SSL Expriry Issue

We have found that issue in SSL certificate with the proxied domain, universal certificate got renewed yesterday morning, When we are checking open ssl that says it has expired, Can you please check for the issue.

CONNECTED(00000006)
depth=1 O = Digital Signature Trust Co., CN = DST Root CA X3
verify error:num=10:certificate has expired
notAfter=Sep 30 14:01:15 2021 GMT
verify return:0
depth=1 O = Digital Signature Trust Co., CN = DST Root CA X3
verify error:num=10:certificate has expired
notAfter=Sep 30 14:01:15 2021 GMT
verify return:0
depth=4 O = Digital Signature Trust Co., CN = DST Root CA X3
verify error:num=10:certificate has expired
notAfter=Sep 30 14:01:15 2021 GMT
verify return:0

After disable cloudflare proxied, it started working fine. can you check why it's happen after yesterday certificate renewal.

Hello, and welcome.

We need your domain name to check stuff. Also, your OS and openssl versions will be useful.

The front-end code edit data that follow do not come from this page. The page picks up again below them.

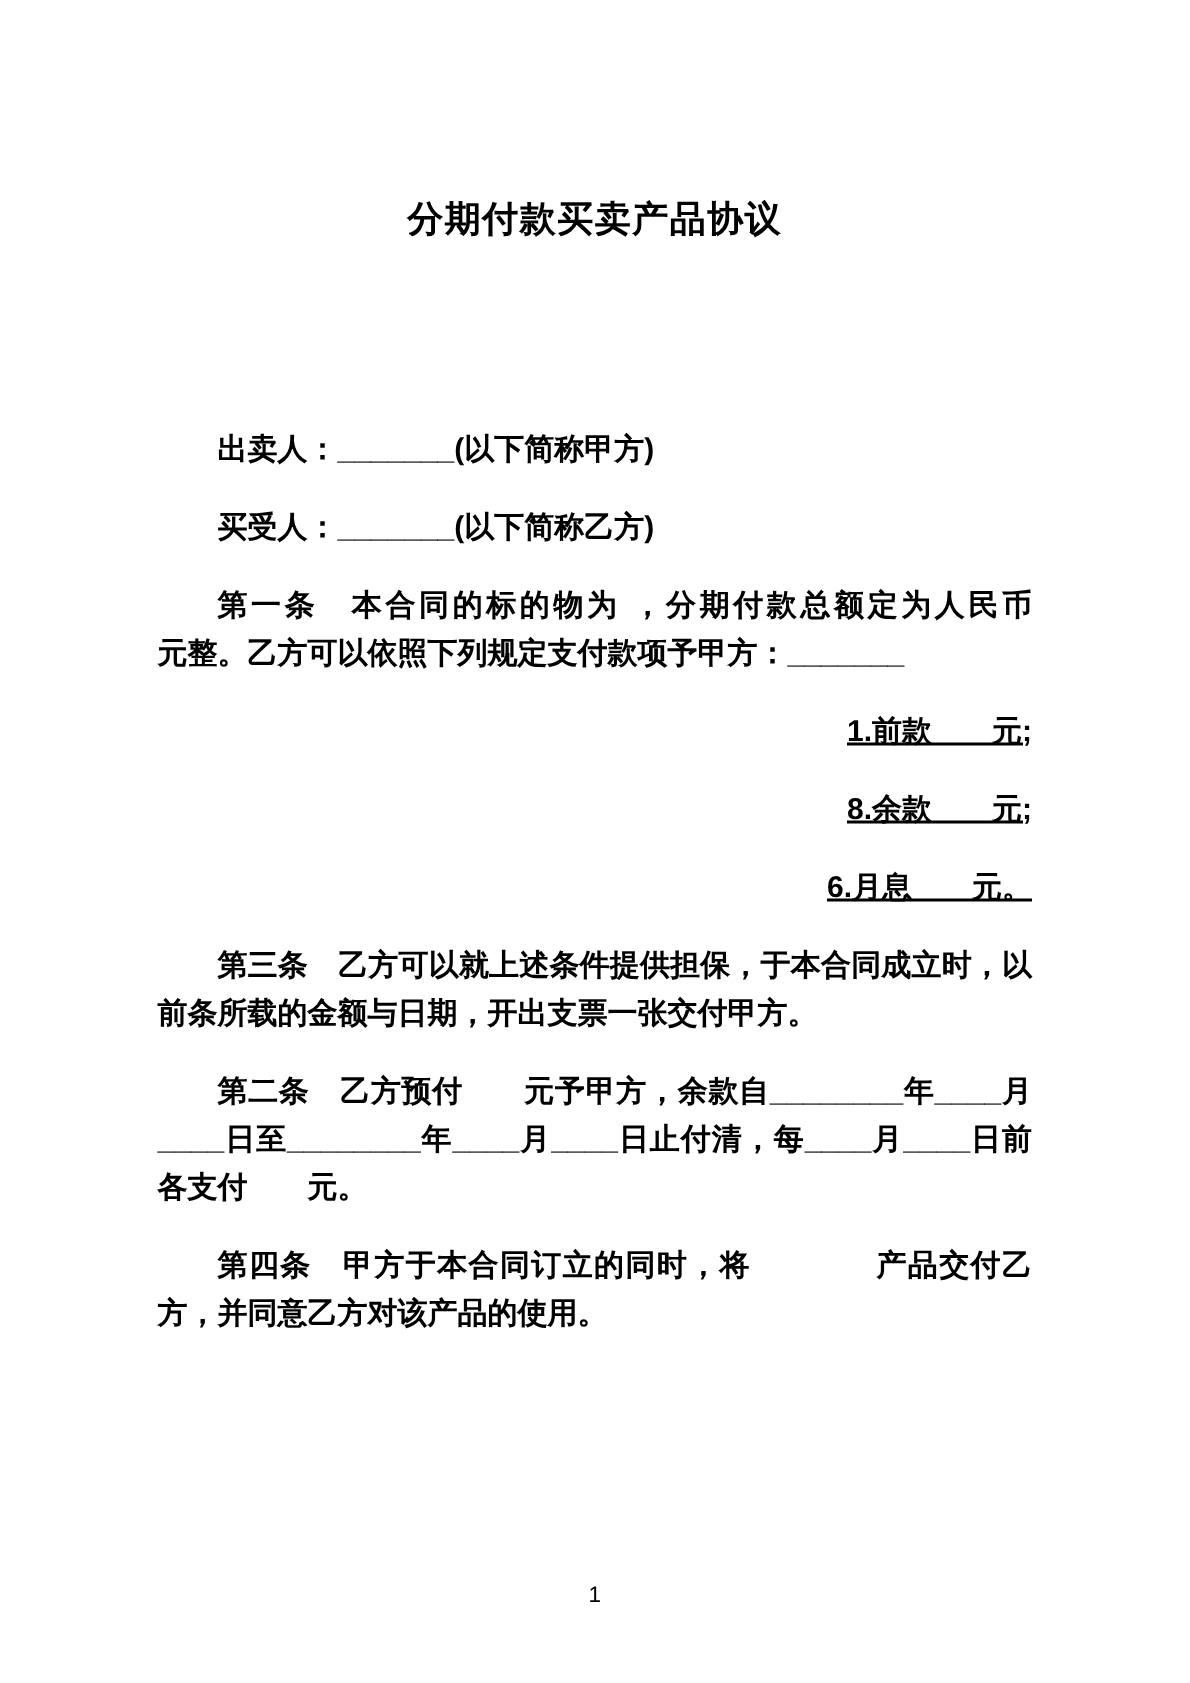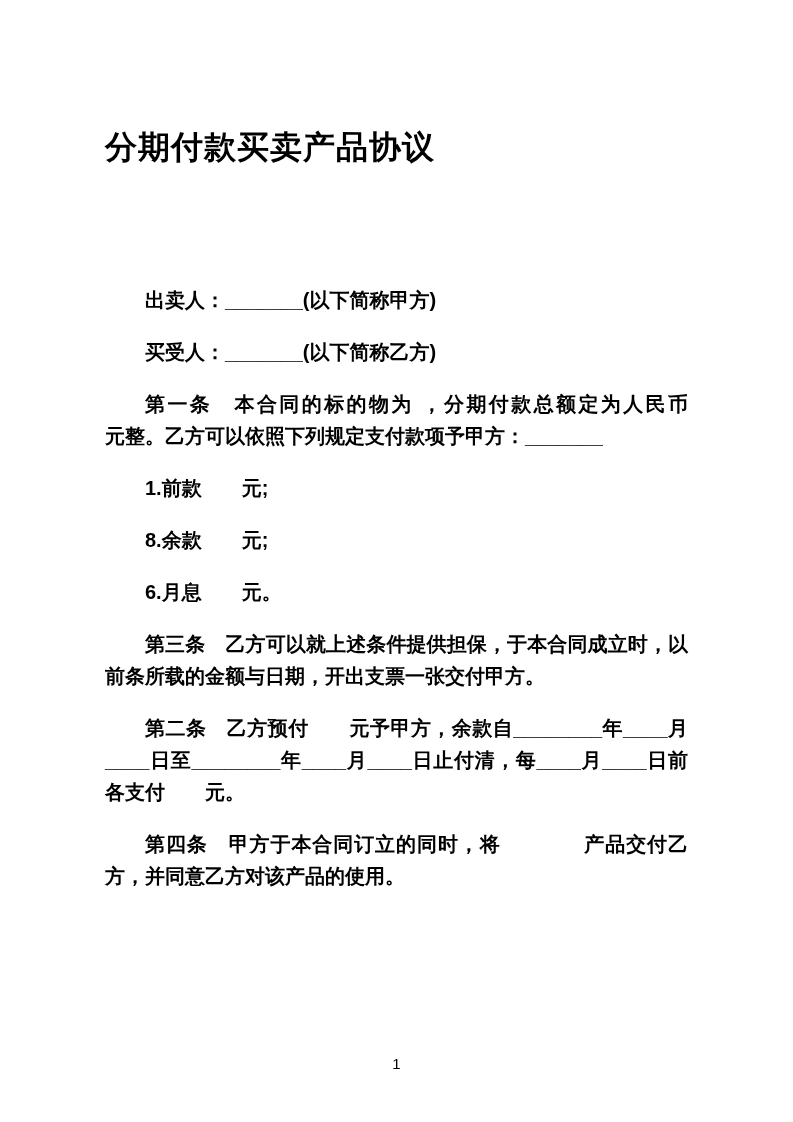--- a/index.html
+++ b/index.html
@@ -15,36 +15,38 @@
     margin: 0 auto;
     background: #ffffff;
     overflow: hidden;
   }
   .content {
     padding: 0 105px;
   }
   .doc-title {
     margin-top: 130px;
     margin-bottom: 120px;
-    font-size: 32px;
+    text-align: center;
+    font-size: 24px;
     font-weight: 700;
     letter-spacing: 1px;
     line-height: 34px;
   }
   .para {
     font-size: 20px;
     font-weight: 600;
     line-height: 32px;
     text-align: justify;
     text-indent: 2em;
     margin-bottom: 20px;
     word-break: break-all;
   }
   .para.item {
-    text-align: left;
+    text-align: right;
+    text-decoration: underline;
   }
   .page-number {
     position: absolute;
     bottom: 50px;
     left: 0;
     width: 100%;
     text-align: center;
     font-size: 15px;
     font-weight: 400;
   }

(I mean, your client OS and OpenSSL versions)

2 Likes

The "DST Root CA X3" certificate has indeed expired. This is intended, it won't be renewed. Please see"

3 Likes

clinet os is ubuntu 14.04 and open ssl version OpenSSL 1.0.1f

Wtf. That is too old.

Yeah, that error sounds expected.

Check if ISRG Root X1 is present in your system root store.

2 Likes

Yes this is avaibale

Then openssl should not have any issue with that chain. Unless 1.0.1f is one of the old versions that has issues with the "long" chain: Long (default) and Short (alternate) Certificate Chains Explained

Yes, it's this issue (they speak of 1.0.2 but it should be compatible):

In OpenSSL 1.0.x, a quirk in certificate verification means that even clients that trust ISRG Root X1 will fail when presented with the Android-compatible certificate chain we are recommending by default. #

2 Likes

Based on best information available to me (DST Root CA X3 expiry countdown - #24 by xnox), Ubuntu 14.04 will only validate Let's Encrypts chain if you have access to Ubuntu Extended Security Maintenance (ESM).

I did receive reports multiple months ago that Ubuntu 14.04 without ESM did not work. A Ubuntu 16.04 docker container did work (if ca-certificates was fully up to date) even without ESM (which was kinda surprising because xnox stated ESM would be required).

OpenSSL 1.0.1 is in general much more tricky than 1.0.2, because the documented workarounds (remove the old root) are only available on 1.0.2. However Ubuntu does have backported patches to 1.0.1, so Ubuntu is a bit special - with ESM it should work.

If you have access to ESM, ensure that your Ubuntu system is fully updated (especially openssl, libssl and ca-certificates).

Also note that this only matters if your Ubuntu 14.04 system is making outbound TLS client connections to servers using Let's Encrypts long chain. This issue does not matter if you are only hosting a TLS server and clients connecting to you are not using Ubuntu 14.04.

6 Likes

You could try switching to another FREE CA.

3 Likes

Moving to the short chain is a valid solution as well.

But the proper one is upgrading the client.